Sennur Sezer’in direnişin şairi olduğunu söyleyen Özyalçıner, “Sennur’un şiiri, usul bir yağmurdan sonra açacak güneşin umududur. Açan tek çiçekte olsa direnişin şiiridir. Tek silahın sanat olduğu, olacağı; emeğin, emekçinin yarattığı, yaratacağı bir dünyada. Şiirin sesiyle” diye konuştu.
‘SOSYALİSTTİ, ÖRGÜTLÜYDÜ DAİMA’
Gıda-İş Sendikası Genel Başkanı Seyit Aslan ise “İşçiler nefes aldı onun şiirlerinde; gecekondular, yoksulların geçim sıkıntıları, kadınlar, anneler, Cumartesi Anneleri… Emeğin yanında yer aldı her zaman.

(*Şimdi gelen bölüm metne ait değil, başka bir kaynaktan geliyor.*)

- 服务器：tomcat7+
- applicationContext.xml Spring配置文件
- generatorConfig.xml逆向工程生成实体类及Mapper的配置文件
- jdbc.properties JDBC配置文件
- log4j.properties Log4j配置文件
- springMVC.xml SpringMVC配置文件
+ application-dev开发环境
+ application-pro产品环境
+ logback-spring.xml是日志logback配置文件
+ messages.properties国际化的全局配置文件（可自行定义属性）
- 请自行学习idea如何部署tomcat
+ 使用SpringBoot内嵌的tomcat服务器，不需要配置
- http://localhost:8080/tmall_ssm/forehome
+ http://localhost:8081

Sosyalistti. Örgütlüydü daima. Zamanın biriktirdiği ne varsa heybesindeydi. Saklamak için değil, dağıtmak ve paylaşmak için oradaydı. Kendisine bile kalmayacak kadar açtı heybesinde ne var ne yok paylaşırdı” ifadelerini kullandı.
‘ADALET BEKLİYORUZ’
Ödül töreni sırasında Baldur işçileri adına Engin Kulu, İkizdere’de taş ocağına karşı direnen Ayla Baş ve mülteci işçi Muhammed Sheded kısa konuşmalar yaptı.
Mülteci işçi olarak yaşadığı sorunları anlatan Sheded, “Suriyeliyim. 8 senedir Türkiye’de yaşıyorum. Tekstil sektöründe çalışıyorum. Patronlar çalışanlara bakmıyor. Onlar için para önemli. İş yerinde kaza yaptım. Artık gelme dedi. Gelecek bizim için iyi olur” dedi.
Baldur işçileri adına konuşan Birleşik Metal İş Gebze 2 Nolu Şube Sekreteri Engin Kulu ise “Sennur Sezer gibi aydınlarımızın şiirlerini çocuklarımıza okutacağız. Aydınlarımıza, yazarlarımıza sınıf mücadelesine verdikleri destek için teşekkür ederiz. Direnişimiz sırasında dayanışmayı, kardeşliği gördüğümüz gibi adaletsizliği ve haksızlığı da gördük. Mücadelemizi sürdüreceğiz” diye konuştu.
İkizdereli Ayla Baş da şunları söyledi: “Köyümüz korunması gereken, dünya kıymetlerinden biri… Bizim köklerimiz ve ağaçlarımız koparılıyor, yerine taş ocağı yapılıyor. Biz evlerimizde su içemiyoruz. Çeşmelerimizden çamurlu su akıyor. Biz geçim kaynaklarımızı geri istiyoruz. Ağaçlarımız yok olmasın, aracılığımız yok olmasın, alabalıklar, yabani hayvanlar yok olmasın istiyoruz. Biz 67 gündür direniyoruz, 67 gündür adalet bekliyoruz.”
Törende, Sennur Sezer’in şiirsel mirasını konu alan, İsmail Afacan’ın hazırladığı “İzi Kalsın” belgeselinin gösterimi yapıldı. Ayrıca Sennur Sezer’in Evrensel gazetesinde kaleme aldığı ve Kor Kitap tarafından basılan “Perşembe Mektupları”ı Adnan Özyalçıner, Sennur Sezer adına imzaladı.
Törenin sonunda Sennur Sezer’in doğum günü pastası kesilerek 78’inci yaşı kutlandı.